▶ **WHAT YOU NEED TO DO**
Every entry that follows must be written out exactly, apart from its pictures.

▶ **DATA**
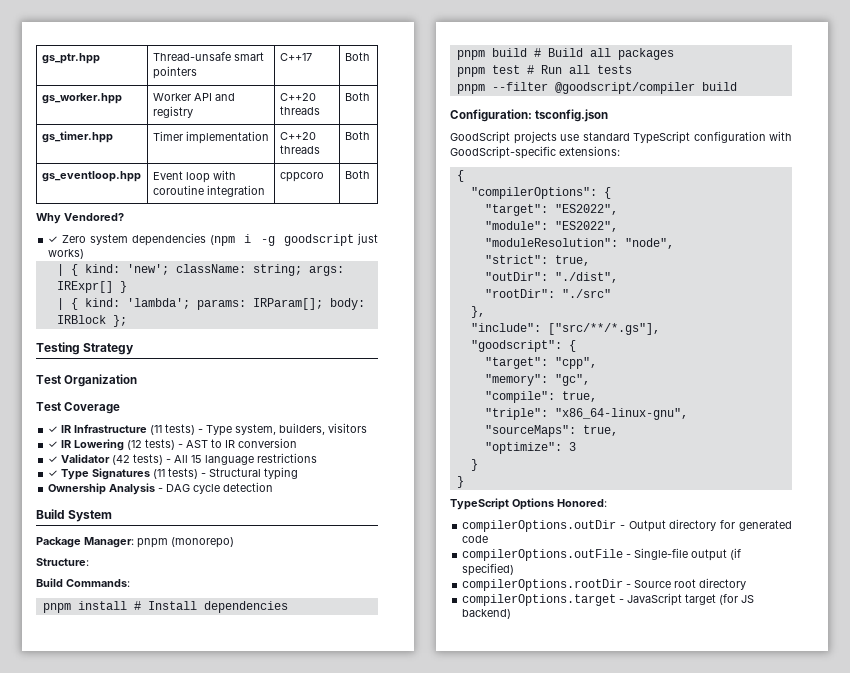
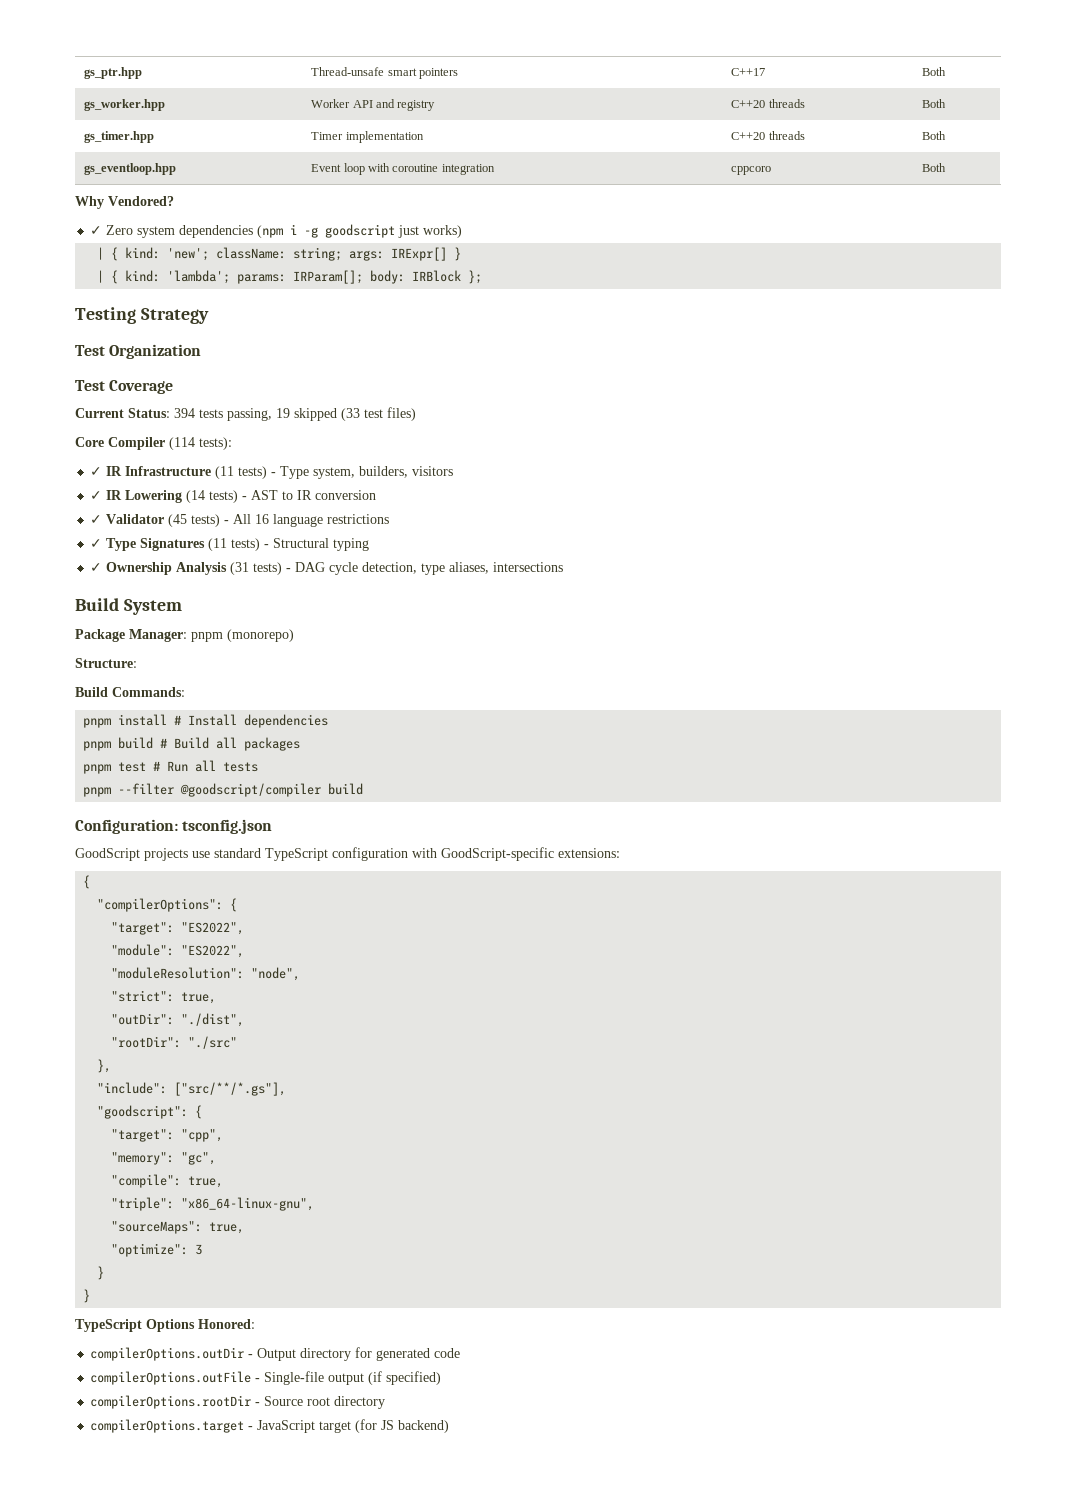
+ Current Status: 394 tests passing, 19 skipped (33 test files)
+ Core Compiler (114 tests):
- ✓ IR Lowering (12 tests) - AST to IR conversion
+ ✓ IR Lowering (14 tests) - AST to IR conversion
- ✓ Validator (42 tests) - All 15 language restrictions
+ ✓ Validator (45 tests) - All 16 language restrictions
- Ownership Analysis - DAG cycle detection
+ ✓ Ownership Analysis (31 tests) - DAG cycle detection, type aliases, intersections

▶ **YOUR SOLUTION**
+ Current Status: 394 tests passing, 19 skipped (33 test files)
+ Core Compiler (114 tests):
- ✓ IR Lowering (12 tests) - AST to IR conversion
+ ✓ IR Lowering (14 tests) - AST to IR conversion
- ✓ Validator (42 tests) - All 15 language restrictions
+ ✓ Validator (45 tests) - All 16 language restrictions
- Ownership Analysis - DAG cycle detection
+ ✓ Ownership Analysis (31 tests) - DAG cycle detection, type aliases, intersections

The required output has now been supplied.